Previously, machine learning (ML) methods have been one of the most popular applications in CAD systems, their overall process depends on four main steps: the detection of regions of interest, feature extraction (GLCM (Vujasinovic et al., 2015), LBP (Hervé et al., 2011)), feature selection (RFA (Dif et al., 2019), MVO (Dif et al., 2018)) and classification (Komura et al., 2018). However, in histopathology, the extraction of handcrafted features is one of the greatest challenges because of the complex structure of cells and tissues, moreover, tumors can present distinct cytological features (Roberto et al., 2017). Recently, there has been a surge of interest in deep learning (DL) algorithms for medical image analysis. The benefit of these methods compared to the traditional ML algorithms is their capacity to learn data representation, where the relevant characteristics are extracted through the classification process.

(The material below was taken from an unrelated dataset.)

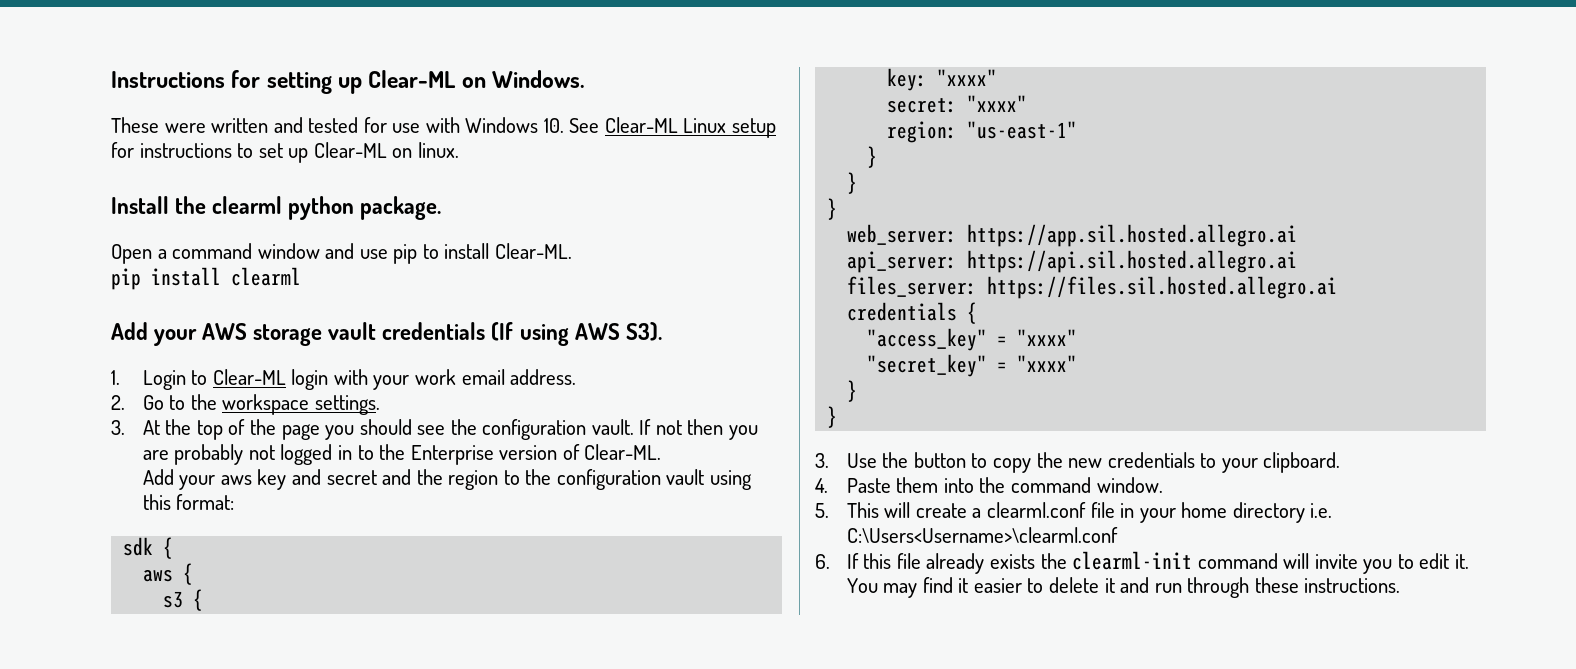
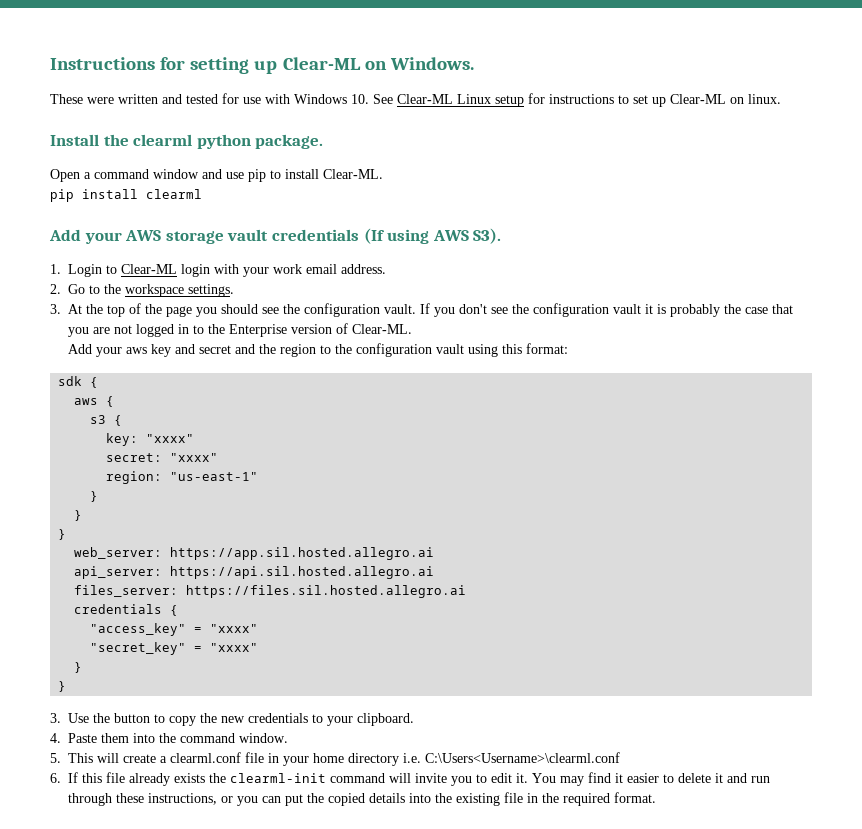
[655,419,724,435] not then -> [434,303,793,317] you don't see the configuration vault it is probably the case that
[174,444,244,465] probably -> (110, 330) none
[1304,578,1401,593] instructions. -> [148,792,656,806] instructions, or you can put the copied details into the existing file in the required format.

For histopathological image analysis, biopsy slides are digitized as whole slide images (WSI) (Janowczyk et al., 2016) by whole slide digital scanners (WSD) (Al-Janabi et al., 2012). The high resolution of WSI made digital pathology a popular application for DL methods (Litjens et al., 2017) in different tasks: mitosis detection (Cireşan et al., 2013), gland segmentation (Kainz et al., 2015), lymphoma subtype classification (Janowczyk et al., 2016). On the other hand, the limited number of available medical images and the difficulty of their annotation are the leading causes of overfitting. In the literature, several attempts have been made to prevent this problem by improving the generalization based on various techniques: transfer learning (Ng et al., 2015) and regularization strategies (dropout (Srivastava et al., 2014) and ensemble learning (Ju et al., 2018)).
The purpose of this research is to improve the generalization capacity of convolutional neural networks for lymphoma subtypes classification. Our work takes advantage of various regularization methods in a deep learning framework: data augmentation, the exploitation of small models (MobileNet), the selection of the suitable optimizer, and the checkpoint ensemble model selection. This study provides the first comprehensive assessment of checkpoint ensembling in histopathological applications based on the optimized MobileNet architecture.
The remaining part of the paper proceeds as follows: section1 presents the related works to the automated methods for lymphoma subtypes classification and the ensemble learning methods in deep learning. Section 2 details the process of the used methods. Section3 explains the proposed framework. Section 4 illustrates and discusses the obtained results and the last part concludes this work.